* [Dataset excerpts]:
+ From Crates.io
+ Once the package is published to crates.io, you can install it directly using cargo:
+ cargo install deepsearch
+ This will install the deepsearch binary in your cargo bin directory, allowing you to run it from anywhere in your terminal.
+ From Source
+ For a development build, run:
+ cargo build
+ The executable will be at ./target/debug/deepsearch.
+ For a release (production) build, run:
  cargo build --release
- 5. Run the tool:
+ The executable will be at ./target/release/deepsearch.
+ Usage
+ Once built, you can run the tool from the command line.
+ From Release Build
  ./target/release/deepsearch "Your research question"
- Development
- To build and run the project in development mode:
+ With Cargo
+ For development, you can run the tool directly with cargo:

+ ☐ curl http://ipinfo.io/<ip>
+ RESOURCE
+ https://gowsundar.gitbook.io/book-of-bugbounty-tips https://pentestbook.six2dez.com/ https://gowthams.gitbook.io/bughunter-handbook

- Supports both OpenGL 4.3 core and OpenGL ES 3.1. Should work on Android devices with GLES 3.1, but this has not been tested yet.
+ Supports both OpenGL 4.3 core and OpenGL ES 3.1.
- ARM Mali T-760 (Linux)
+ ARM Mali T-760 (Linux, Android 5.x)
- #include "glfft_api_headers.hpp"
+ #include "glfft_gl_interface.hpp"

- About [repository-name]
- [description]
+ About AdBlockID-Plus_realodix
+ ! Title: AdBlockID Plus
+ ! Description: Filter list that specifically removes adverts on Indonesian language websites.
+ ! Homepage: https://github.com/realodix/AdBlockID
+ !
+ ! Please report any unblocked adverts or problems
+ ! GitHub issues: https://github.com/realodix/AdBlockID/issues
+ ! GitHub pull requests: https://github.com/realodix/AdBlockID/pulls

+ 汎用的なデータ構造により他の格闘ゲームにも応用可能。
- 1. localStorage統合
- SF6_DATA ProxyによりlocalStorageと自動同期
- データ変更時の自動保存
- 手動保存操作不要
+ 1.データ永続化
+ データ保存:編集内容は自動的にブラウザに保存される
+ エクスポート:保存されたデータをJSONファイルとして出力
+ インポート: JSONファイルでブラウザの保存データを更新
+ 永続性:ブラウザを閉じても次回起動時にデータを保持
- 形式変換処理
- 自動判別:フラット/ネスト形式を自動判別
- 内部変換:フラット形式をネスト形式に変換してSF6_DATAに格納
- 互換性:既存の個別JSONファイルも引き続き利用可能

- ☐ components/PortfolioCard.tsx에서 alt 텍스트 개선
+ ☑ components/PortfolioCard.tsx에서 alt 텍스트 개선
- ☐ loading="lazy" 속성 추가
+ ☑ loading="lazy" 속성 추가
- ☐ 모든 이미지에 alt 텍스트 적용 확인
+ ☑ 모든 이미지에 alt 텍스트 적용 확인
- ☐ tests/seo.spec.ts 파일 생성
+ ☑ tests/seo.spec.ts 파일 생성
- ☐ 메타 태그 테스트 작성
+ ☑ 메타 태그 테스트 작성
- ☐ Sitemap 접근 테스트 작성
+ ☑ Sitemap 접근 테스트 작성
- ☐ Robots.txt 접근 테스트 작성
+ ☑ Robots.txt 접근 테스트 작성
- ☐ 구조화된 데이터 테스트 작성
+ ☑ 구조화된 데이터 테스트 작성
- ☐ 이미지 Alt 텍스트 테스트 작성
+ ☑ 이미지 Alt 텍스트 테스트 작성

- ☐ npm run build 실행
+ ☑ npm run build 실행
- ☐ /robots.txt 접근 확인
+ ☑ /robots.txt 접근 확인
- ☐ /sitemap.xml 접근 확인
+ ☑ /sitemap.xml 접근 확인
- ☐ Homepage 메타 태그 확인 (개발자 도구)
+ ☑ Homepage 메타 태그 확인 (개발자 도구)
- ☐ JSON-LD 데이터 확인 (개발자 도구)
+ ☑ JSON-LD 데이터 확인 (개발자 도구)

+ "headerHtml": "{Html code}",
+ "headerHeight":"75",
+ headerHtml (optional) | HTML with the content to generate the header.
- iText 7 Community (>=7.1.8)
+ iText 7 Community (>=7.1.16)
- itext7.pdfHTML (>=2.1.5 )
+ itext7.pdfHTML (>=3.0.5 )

* [Exercise prompt]:
Isolate each line of the listing above that includes "will". Copy it.

* [Exercise output]:
+ This will install the deepsearch binary in your cargo bin directory, allowing you to run it from anywhere in your terminal.
+ The executable will be at ./target/debug/deepsearch.
+ The executable will be at ./target/release/deepsearch.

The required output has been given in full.